It’s curious that not one of Maine’s remaining 250 or so dairy farmers who earn their sole livelihood from dairying — and who struggle in a nightmare of rural hardships — is decrying the state’s requirement for licensing raw (non- or unpasteurized) milk for public sale.
Could it be these farmers know something others don’t? Those who portray as bogeymen Maine’s Department of Agriculture’s Quality Control and Assurance Division, the department’s dairy farmer commissioner, and the Food and Drug Administration?
As a consumer, I crave raw milk and love drinking it. Yet, I want it reasonably regulated so confidence exists that sanitation, proper cooling and herd health are enough of a concern to the dairy farmer to make him accountable through testing and licensure. Quality control standards just make sense, whether flying in an airplane, under the knife of a surgeon or drinking raw milk.
As a state-licensed dairy farmer who legally sells raw milk, both my husband and I find the state’s licensing requirements reasonable. Some facts:
We are tested monthly for herd health (somatic cell test), general bacteria levels (a sanitation indicator), coliforms (presence of e-coli and other fecal based bacteria), and antibiotics (penicillin, sulfur based drugs, etc.). A monthly test is conducted for Bang’s disease. The state pays for all of these tests. Cows are to be tested for TB every three years, a test largely reimbursed to us by the state.
All these tests are quality control indicators that guide us in selling our raw milk directly to our customers. Without these tests, I would be concerned and would not sell my milk nor would I be insurable for liability. No testing, and I am out of business.
Additionally, we must have running water for proper sanitization, both hot and cold water, a double-bowled stainless steel sink (one bowl to wash in, one bowl to rinse in), a milk strainer, a refrigerator to cool the milk to 36 degrees Fahrenheit, and an impervious bottling surface, such as Formica or stainless steel and an impervious floor, such as cement or vinyl (wood captures bacteria).
This investment is the price of doing business.
Our farm is inspected for cleanliness quarterly, our well water is tested yearly.
We have found these requirements reasonable as they are logical and strive to meet a balance between the farmer and the consumer’s needs.
There are 62 state-licensed raw milk dairymen in Maine, and about the same amount of state licensed cheese makers. Many of these dairy farmers, like my husband, some with as little as a two-cow herd, some with much larger, have had these family farms for generations and endured many hardships.
We can tell you about perennial poverty and its alternative of generational Herculean debt, the insidious sale of pieces of farmland, and health issues from overwork. Licensed raw milk sales, particularly, in the southern and coastal parts of the state, are helping many of these farm families to cope and begin to make ends meet. In many of our cases, it means the difference between a subdivision or keeping our lands productive with consumer access to local milk from a “heritage” family farm.
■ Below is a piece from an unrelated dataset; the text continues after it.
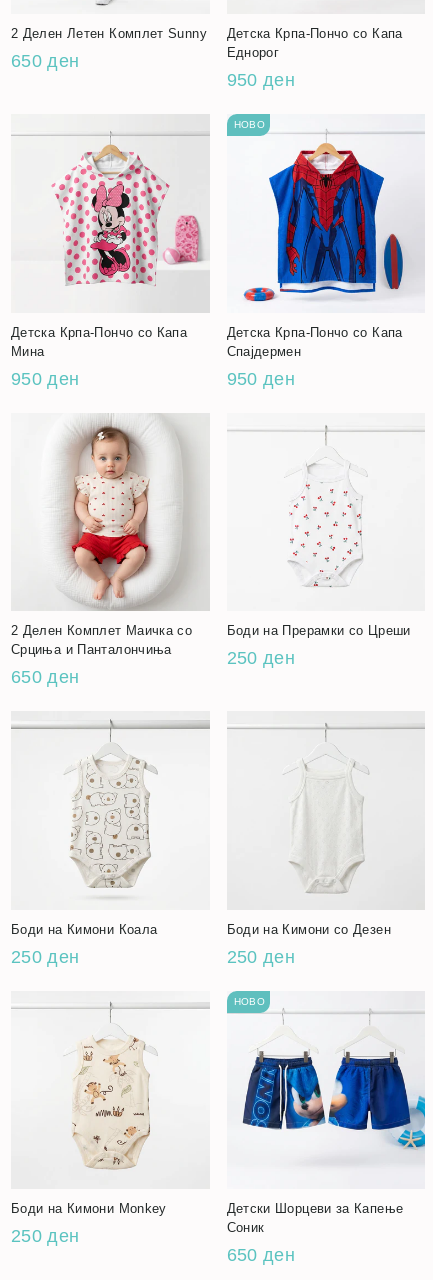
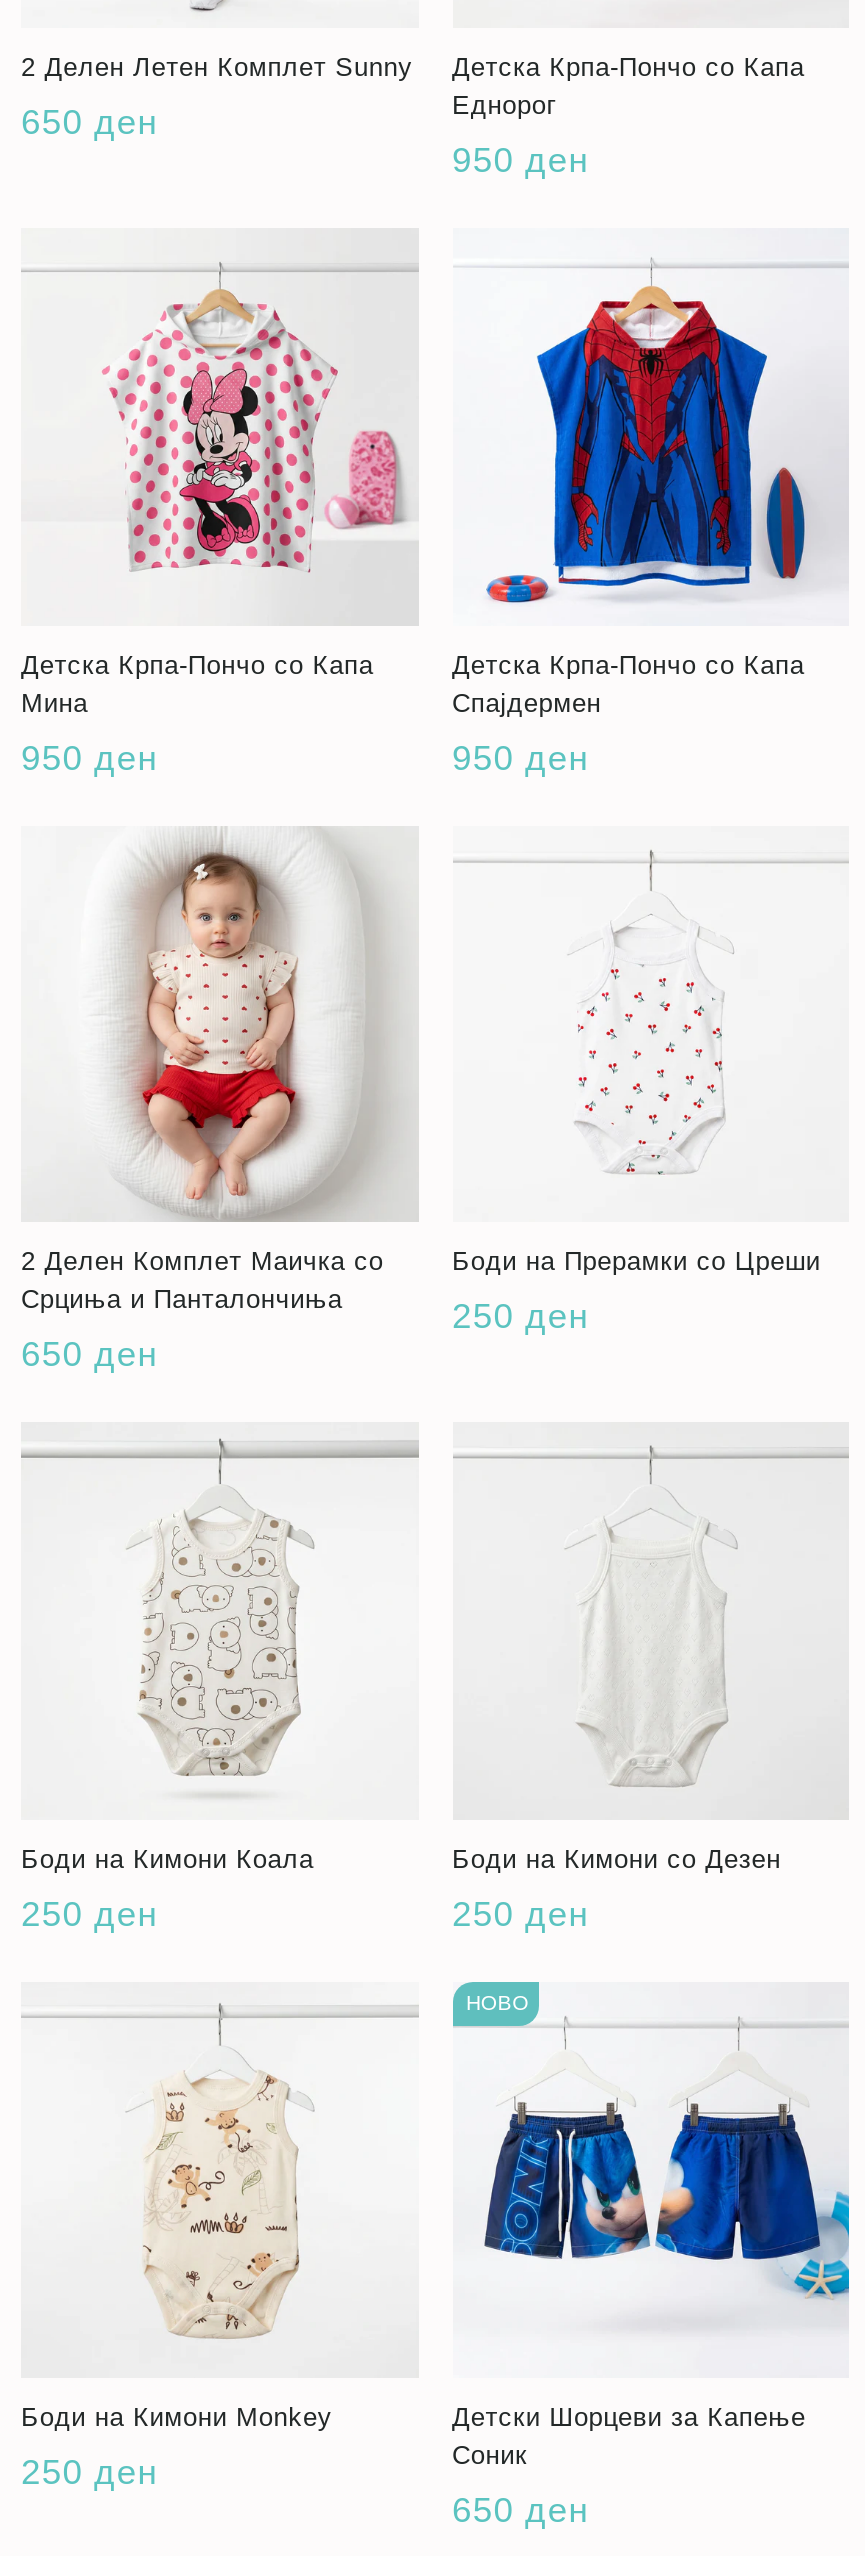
- НОВО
The state of Maine has enjoyed a long-standing clean public health record in selling its raw milk due to licensing. The FDA is aware of this and their current policy on raw milk is as follows: “in light of concerns that have been raised about potential FDA actions, we want to remind the public that FDA does not regulate the intrastate sale or distribution of raw milk. Whether to permit the sale and distribution of raw milk within a state is for the state to decide.”
So, it is left to the state of Maine’s Department of Agriculture to allow the safe sale of raw milk or ban it completely.
Lack of licensure will create a chain of events that will rock the Maine dairy industry. We are not Monsanto. We are your local farmer.